Fear of Responsibility
That fear of responsibility keeps people from going big and then stepping into this new iteration or this new role or making a pivot. That weight of responsibility gets real fast. I will raise my hand here and say that I’ve definitely avoided some hiring decisions in the past because of pain points. Steph says, “We have 14 team members that depend on this company to provide them with a living.”
So it’s about radical responsibility when you’re a CEO. When someone in your company messes up, it’s your responsibility. “Everything is my responsibility. And, and I think a good CEO sees it like that and takes that very seriously.”
Tips for Hiring Your Team
Stephanie believes that hiring is a skill. There are resources out there that can give you ideas about the steps you put people through to hire them. “The best thing that you can do is be really clear on who you are and what your culture is because I’m a huge proponent of hiring for culture first and skill second.”
Research shows that if you hire for culture first and skills second, you don’t end up with people who aren’t team players. To grow your business, you need team players. Be clear on who you are as a company, your core values, core competencies, and critical factors of the employees you need.
Goal Setting for Your Team
Everything in the critical result is measurable, and every meeting, we go back and find out where we are in these quantifiable goals. How close are we to hitting this? How far away are we from that?
Then we break that down into quarterly goals. And our quarterly goals are based on supporting that objective. But they’re set with only a 50% confidence rating. So that means we don’t set goals that we, that we’re a hundred percent confident we can hit. That is a trap because you will always set goals based on what you think you can do rather than on what you want.

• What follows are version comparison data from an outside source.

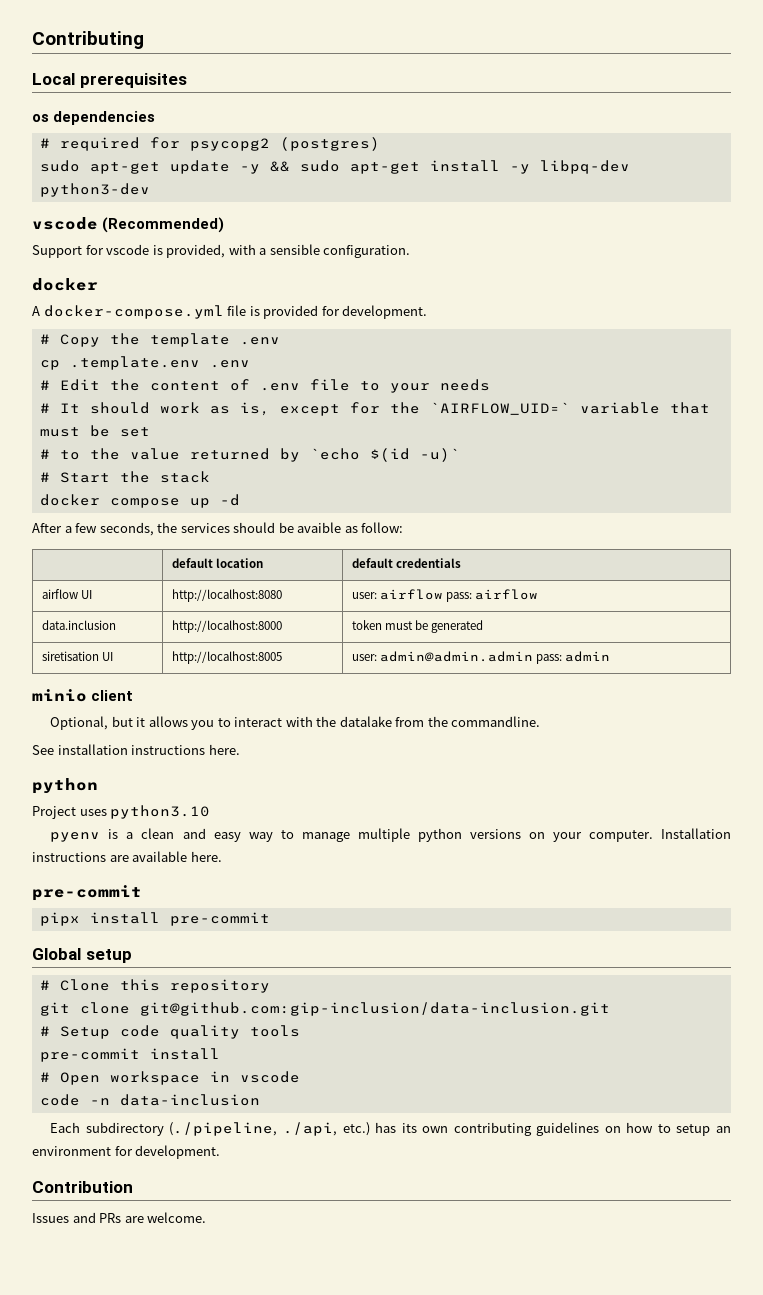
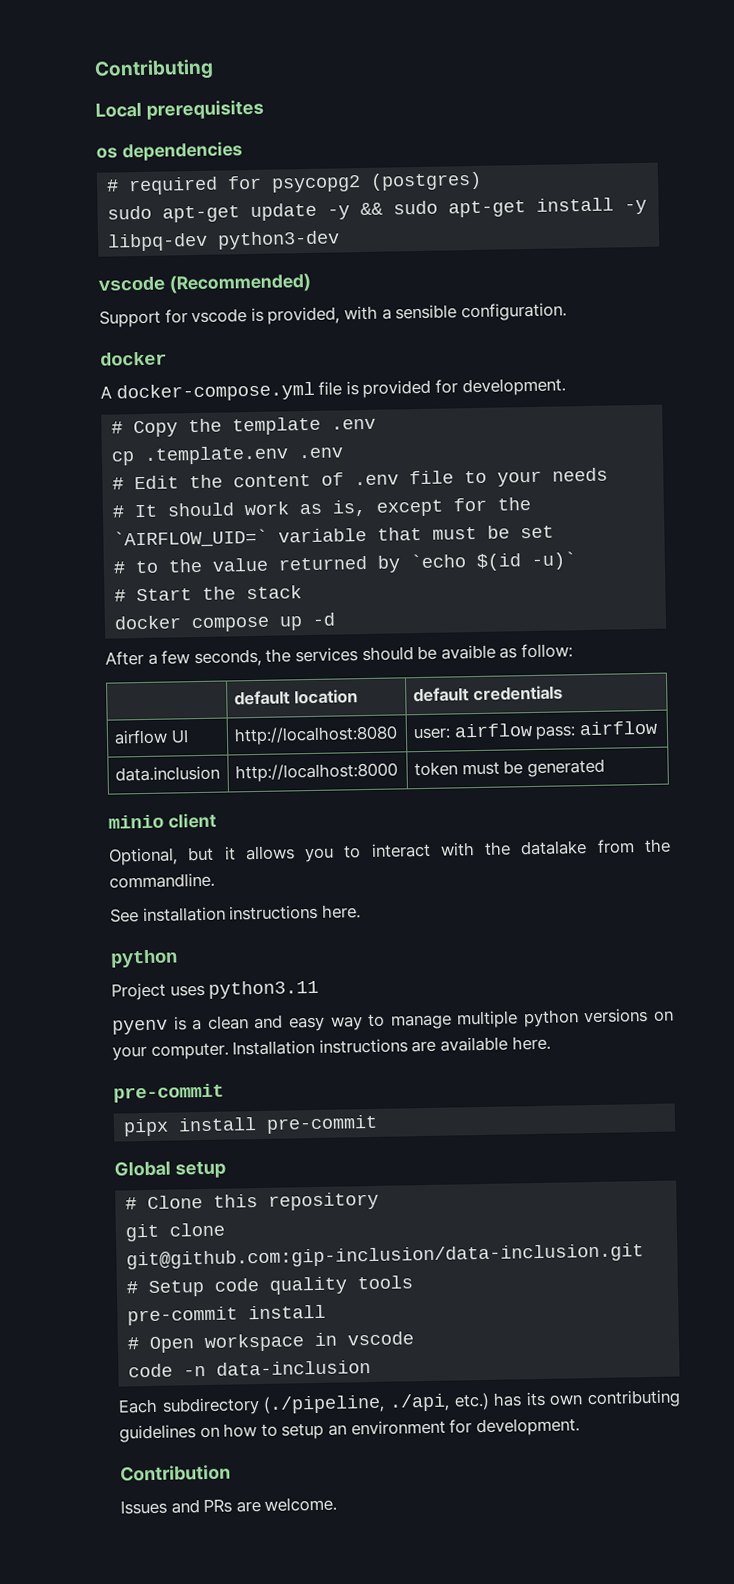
- siretisation UI | http://localhost:8005 | user: admin@admin.admin pass: admin
- Project uses python3.10
+ Project uses python3.11

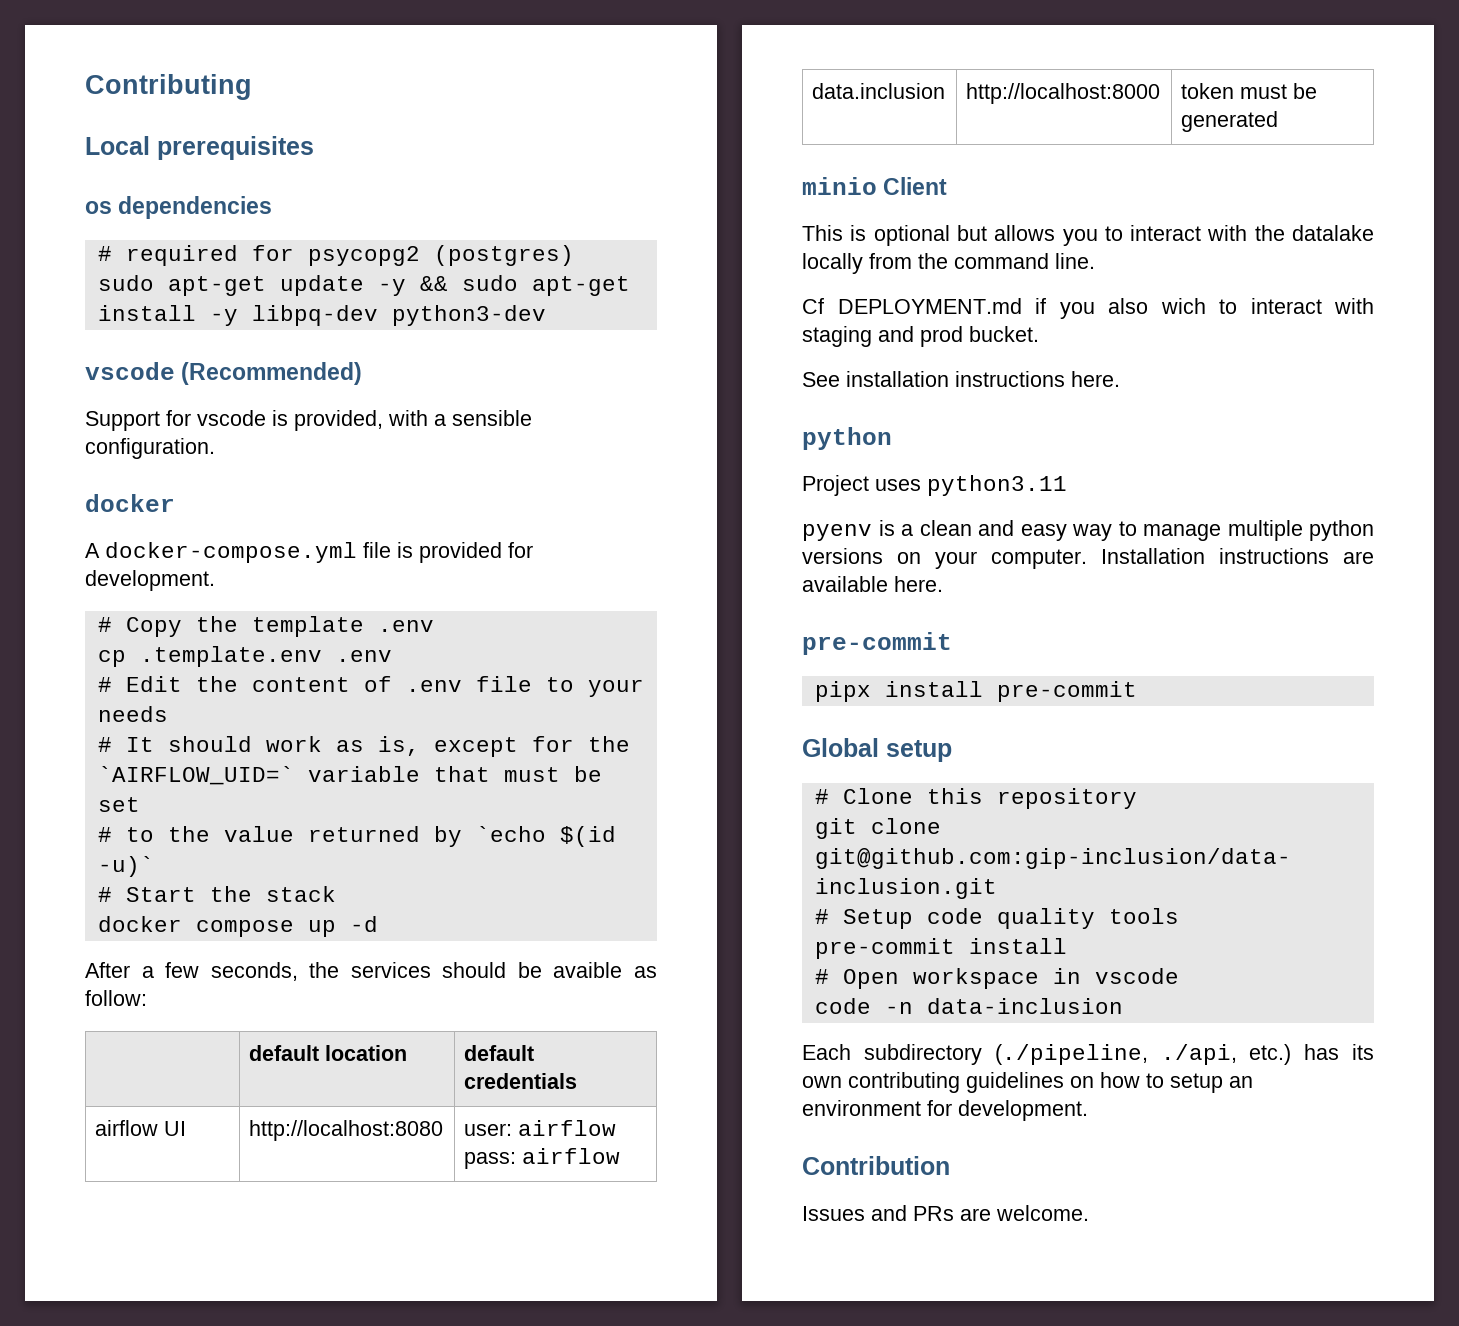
- minio client
- Optional, but it allows you to interact with the datalake from the commandline.
+ minio Client
+ This is optional but allows you to interact with the datalake locally from the command line.
+ Cf DEPLOYMENT.md if you also wich to interact with staging and prod bucket.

She likes to reverse engineer her solutions to know how she will get the company to its goal. Steph says, “We start with our big, hairy, audacious goal. So your big, hairy, audacious goal is a goal that’s set 15 to 30 years in the future that you only have about a 50% chance of reaching” She says her goal is a guiding light, a force that joins your team, that everyone is behind.
Creating a Work Culture of Safety
Stephanie works hard to create a culture of psychological safety for people where they feel like they can push back against her, can disagree with her, or they can disagree with each other. It’s usually one of the places in a culture that needs the most work because our society is wholly conflicted averse, and you need to have conflict in a business in the form of debate, in the form of the dance to know if your idea you are about to execute is a good idea.